Örneğin Mersin Gazeteciler Cemiyeti (MGC)!
Yani üyesi olduğum meslek örgütüm!
Yani benim haklarımı korumak için var olan ve bu yönde faaliyet gösteren meslek kuruluşum…
Peki nerede MGC?
Ortada yok!
MGC’den bir Allah’ın kulu, bırakın olayın üzerine gitmeyi, hakkımızı savunmayı, ‘geçmiş olsun’ deme nezaketini bile göstermedi!
GÖSTEREMEDİ!
Vallahi bu kadarına ben bile şaşırdım!
Ne CHP’ymiş, ne Büyükşehir’miş arkadaş!
Gık çıkartamadı millet!...
Gazeteciler olarak; “Korku imparatorluğu var, iktidarı eleştiremiyoruz, hapishaneler, baskı, zulüm, işsizlik ile sindiriliyoruz” diyorduk…
Peki konu CHP olunca nasıl sindirildik?
Anlamadım!!!
Aklım ermedi!
Ortada birkaç trol var, yok efendim iftiraymış, sansür yokmuş gibi söylemler ile konu çarpıtmaya çalışıyor…
Manipüle edip, olayı siyasi veya şahsi kavgaya dönüştürmeye çalışanlarda var…
Bunlara şaşırmadım da, kabak gibi görüntülerin olduğu bir olayla ilgili MGC nasıl bu kadar sessiz kalabildi ona şaşırdım!
Bunlar zaten ‘besleme’ takımı!
Böyle bakmaları çok çok çok normal…
Ama MGC bizleri hüsrana uğrattı…
Ses çıkaranlar da oldu.

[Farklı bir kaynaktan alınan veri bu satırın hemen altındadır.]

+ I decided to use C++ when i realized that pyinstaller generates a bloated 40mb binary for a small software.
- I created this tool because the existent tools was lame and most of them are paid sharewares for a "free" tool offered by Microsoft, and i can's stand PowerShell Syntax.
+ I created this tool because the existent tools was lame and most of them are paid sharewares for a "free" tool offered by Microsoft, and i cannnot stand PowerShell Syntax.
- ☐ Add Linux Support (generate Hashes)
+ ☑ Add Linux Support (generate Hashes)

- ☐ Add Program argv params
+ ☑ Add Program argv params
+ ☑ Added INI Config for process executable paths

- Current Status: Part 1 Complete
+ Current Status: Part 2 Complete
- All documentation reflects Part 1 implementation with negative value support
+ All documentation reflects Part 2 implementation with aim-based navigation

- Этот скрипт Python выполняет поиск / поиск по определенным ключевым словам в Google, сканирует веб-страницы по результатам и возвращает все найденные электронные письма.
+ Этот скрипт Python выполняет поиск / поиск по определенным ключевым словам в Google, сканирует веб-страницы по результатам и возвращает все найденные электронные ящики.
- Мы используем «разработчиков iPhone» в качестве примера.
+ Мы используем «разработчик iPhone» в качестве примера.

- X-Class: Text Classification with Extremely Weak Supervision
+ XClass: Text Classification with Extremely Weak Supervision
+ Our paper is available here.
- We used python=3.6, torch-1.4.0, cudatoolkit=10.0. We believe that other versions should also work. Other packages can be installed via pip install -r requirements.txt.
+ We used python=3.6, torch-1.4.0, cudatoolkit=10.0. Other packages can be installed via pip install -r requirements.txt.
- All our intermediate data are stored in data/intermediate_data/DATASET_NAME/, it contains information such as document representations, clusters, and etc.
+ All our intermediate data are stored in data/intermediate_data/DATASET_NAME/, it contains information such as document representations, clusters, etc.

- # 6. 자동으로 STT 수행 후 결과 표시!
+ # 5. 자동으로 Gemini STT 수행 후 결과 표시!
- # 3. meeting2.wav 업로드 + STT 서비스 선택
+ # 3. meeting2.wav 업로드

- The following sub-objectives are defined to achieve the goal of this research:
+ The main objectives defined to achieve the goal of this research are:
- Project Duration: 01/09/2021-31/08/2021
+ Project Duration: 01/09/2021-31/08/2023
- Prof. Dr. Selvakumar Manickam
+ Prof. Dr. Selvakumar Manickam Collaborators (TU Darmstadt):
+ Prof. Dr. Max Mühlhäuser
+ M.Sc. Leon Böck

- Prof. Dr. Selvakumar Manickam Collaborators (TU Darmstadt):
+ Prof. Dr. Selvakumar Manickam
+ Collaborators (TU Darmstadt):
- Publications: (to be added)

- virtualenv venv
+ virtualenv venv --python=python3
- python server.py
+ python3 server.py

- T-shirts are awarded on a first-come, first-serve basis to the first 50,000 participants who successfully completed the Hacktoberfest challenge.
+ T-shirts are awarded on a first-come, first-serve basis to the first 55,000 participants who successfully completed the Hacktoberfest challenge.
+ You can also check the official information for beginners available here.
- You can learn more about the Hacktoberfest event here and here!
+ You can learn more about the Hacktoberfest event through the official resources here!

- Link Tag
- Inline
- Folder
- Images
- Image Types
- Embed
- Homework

Haklının, mağdurun yanında olup, zalime karşı cesurca dik durmayı bilenler var hala bu ülkede çok şükür!
Biz de zaten işte onlardan aldığımız güç ve destekle işimizi yapmaktan vazgeçmiyoruz.
Yılmıyoruz!
Yılmayacağız da!
Baskınıza, sansürünüze, zulmünüze sessiz kalmayacağız!